Upon further inspection it looks like implementing this would require an almost complete rewrite of how Trim Galore is internally structured, which is rather more involved than I have time for at the moment. For us the most useful feature of Trim Galore is the automatic detection of the most appropriate adapter sequence, I'll instead check and see if I can implement that in cutadapt directly.

FelixKrueger commented 6 years ago

That's pretty much the same conclusion I came to. Given that we never really are in need of having to speed up any single trimming event (as we can run hundreds of them in parallel), adding multithread support didn't seem to be justified, or at least high up on a priority list.

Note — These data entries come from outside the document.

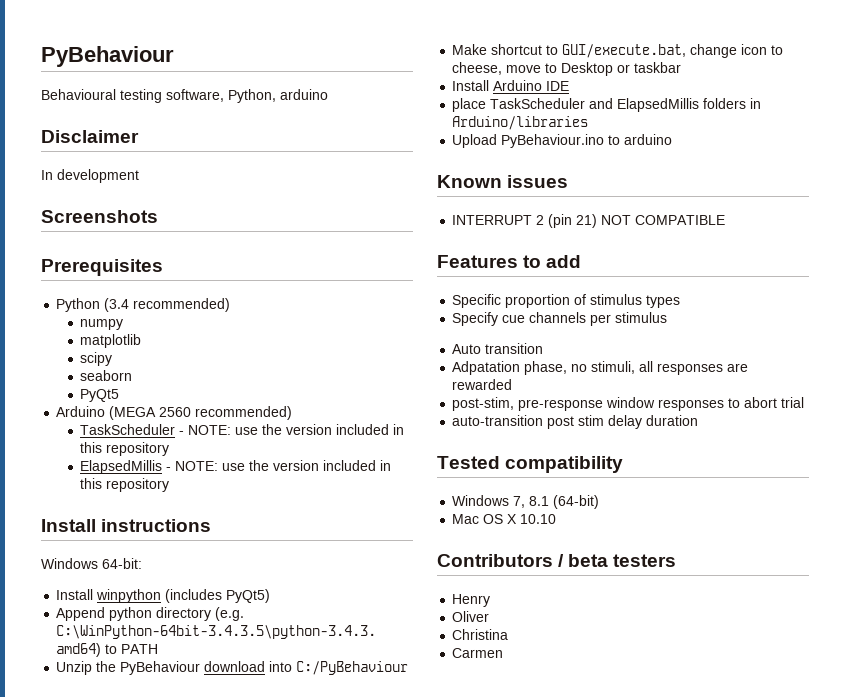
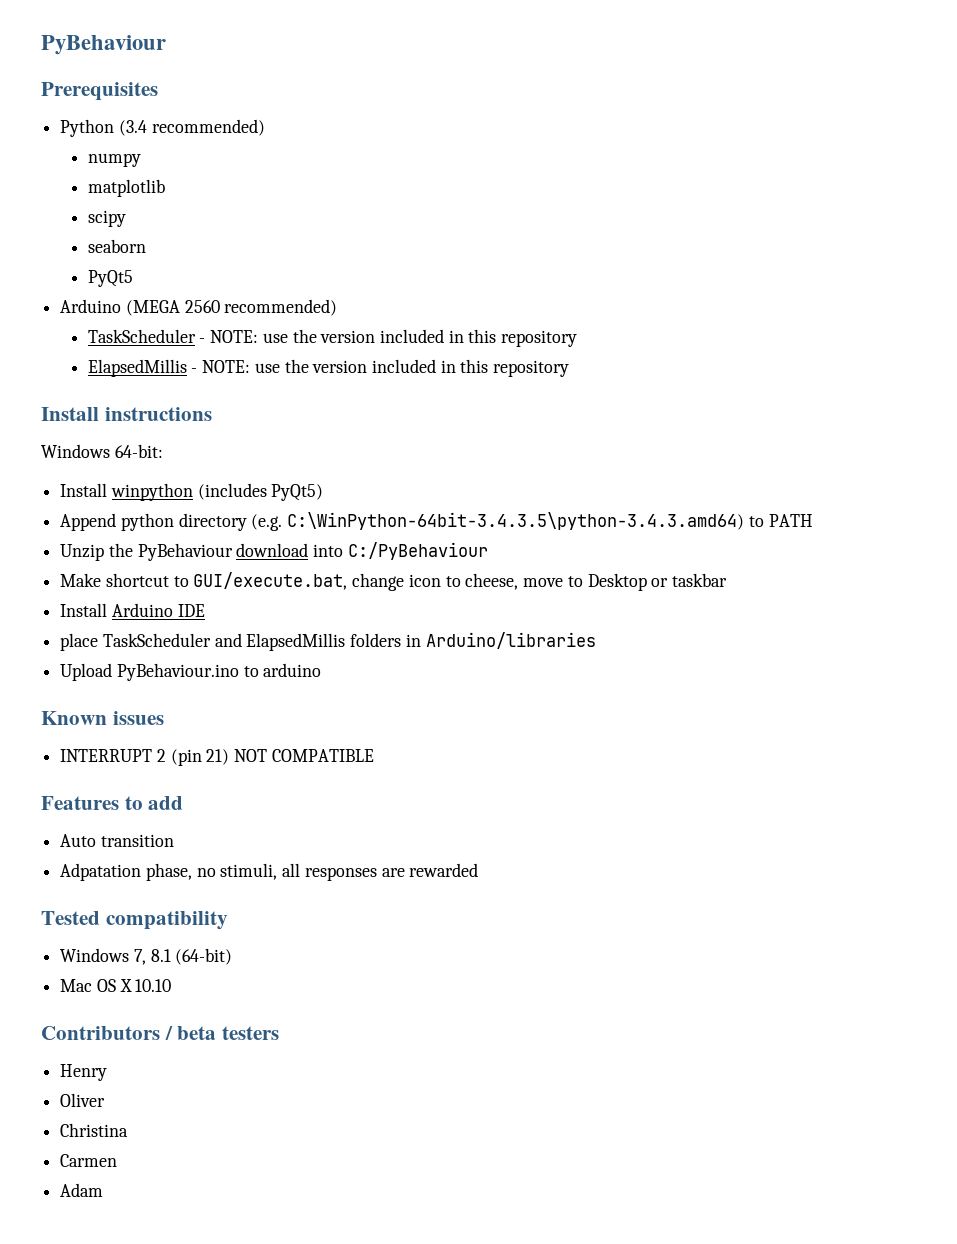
[41,46,174,67] [41,89,328,103] [41,130,139,143] [41,169,139,183] [41,210,158,223] PyBehaviour // Behavioural testing software, Python, arduino // Disclaimer // In development // Screenshots -> [41,35,166,55] PyBehaviour
[452,294,681,308] [452,312,668,326] // Specific proportion of stimulus types // Specify cue channels per stimulus -> (184, 803) none
[452,397,805,411] [452,415,699,429] // post-stim, pre-response window responses to abort trial // auto-transition post stim delay duration -> (479, 870) none
(504, 653) none -> [60,1183,104,1197] // Adam

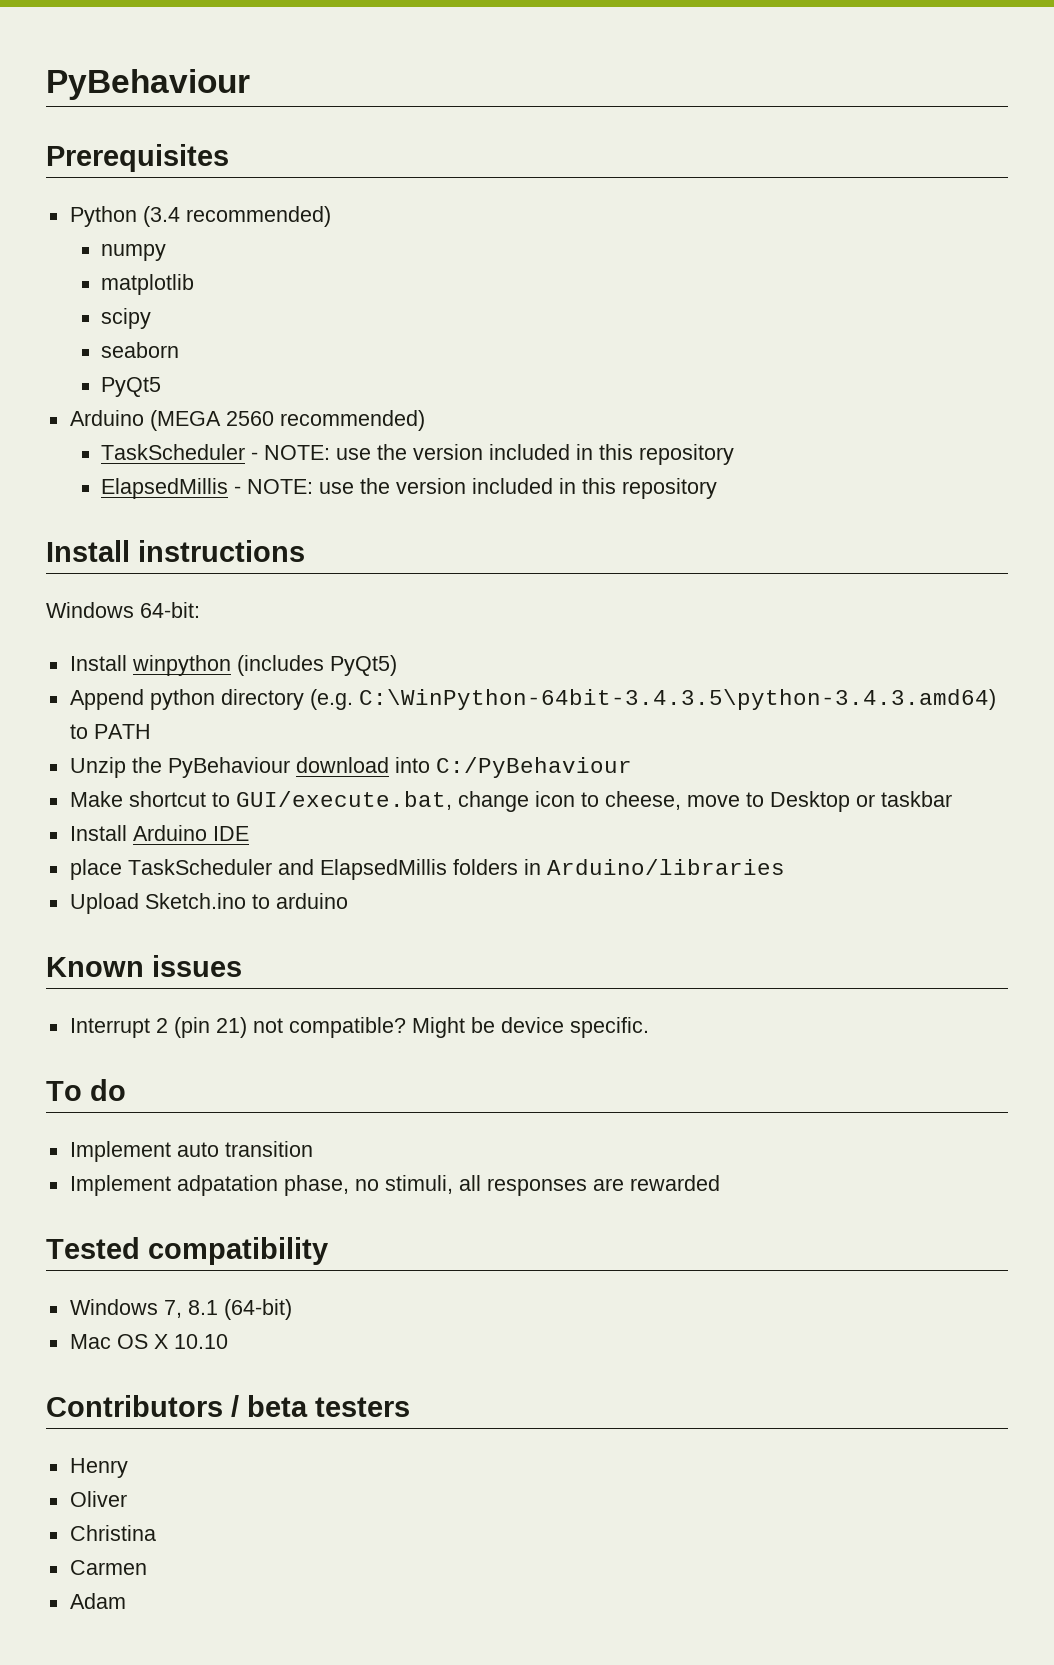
[116,663,239,681] PyBehaviour.ino -> [144,893,246,909] Sketch.ino
[60,749,153,762] INTERRUPT -> [69,1018,150,1038] Interrupt
[234,749,374,762] [41,796,184,810] [60,834,97,847] NOT COMPATIBLE // Features to add // Auto -> [252,1017,649,1038] [46,1079,126,1101] [69,1141,219,1162] not compatible? Might be device specific. // To do // Implement auto
[60,863,142,881] Adpatation -> [69,1175,278,1196] Implement adpatation

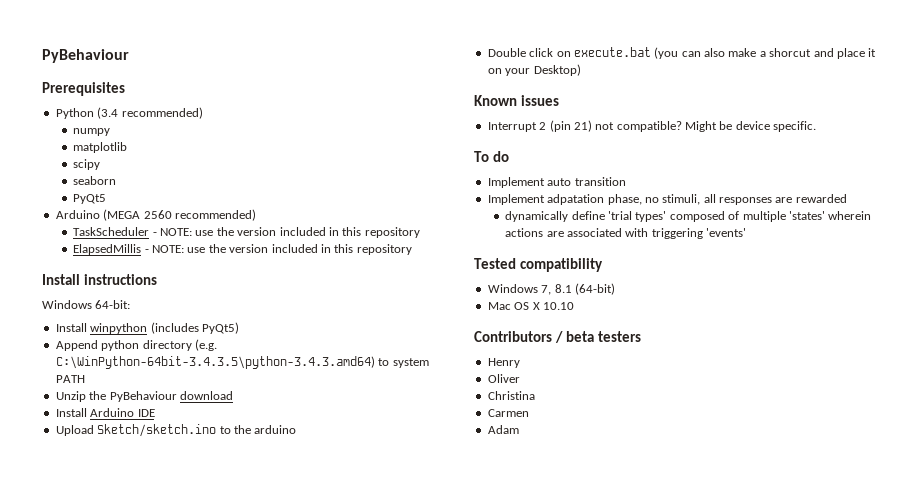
(88, 731) none -> [392,358,429,368] system
[394,757,632,778] [69,791,952,812] [69,825,249,841] [69,859,785,880] [69,893,348,914] into C:/PyBehaviour // Make shortcut to GUI/execute.bat, change icon to cheese, move to Desktop or taskbar // Install Arduino IDE // place TaskScheduler and ElapsedMillis folders in Arduino/libraries // Upload Sketch.ino to arduino -> [55,408,155,417] [55,424,297,437] [487,47,877,59] [487,64,581,76] // Install Arduino IDE // Upload Sketch/sketch.ino to the arduino // Double click on execute.bat (you can also make a shorcut and place it on your Desktop)
(720, 1183) none -> [505,211,872,222] [505,228,747,239] // dynamically define 'trial types' composed of multiple 'states' wherein actions are associated with triggering 'events'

Thanks for looking anyway. Cheers, Felix

wolfgangrumpf commented 5 years ago

Another vote for making Trim Galore/Cutadapt multi-threaded, if possible.....

FelixKrueger commented 5 years ago

Thanks for the vote Wolfgang. In my preliminary tests (see issue #39) I found that multi-core support doesn't exactly look worthwhile (certainly not specifying beyond 2 cores...):

impact

Maybe indeed splitting the input into junks would be another option to speed things up?

fjames003 commented 5 years ago

@FelixKrueger, were these tests ran with pigz installed? In my tests, running Trim-galore with more than two cores (using code from #39) provided a speed up compared to two cores alone. Maybe you are be limited by how fast gzip can process the fastq files?

fjames003 commented 5 years ago

@FelixKrueger, I provided some benchmarks from my system, as well as updated the code to do some checks. Please check out the updates in #39.

FelixKrueger commented 5 years ago

No, these tests were run without pigz installed. I'll make sure to give #39 a try soon. Thanks for your work on this.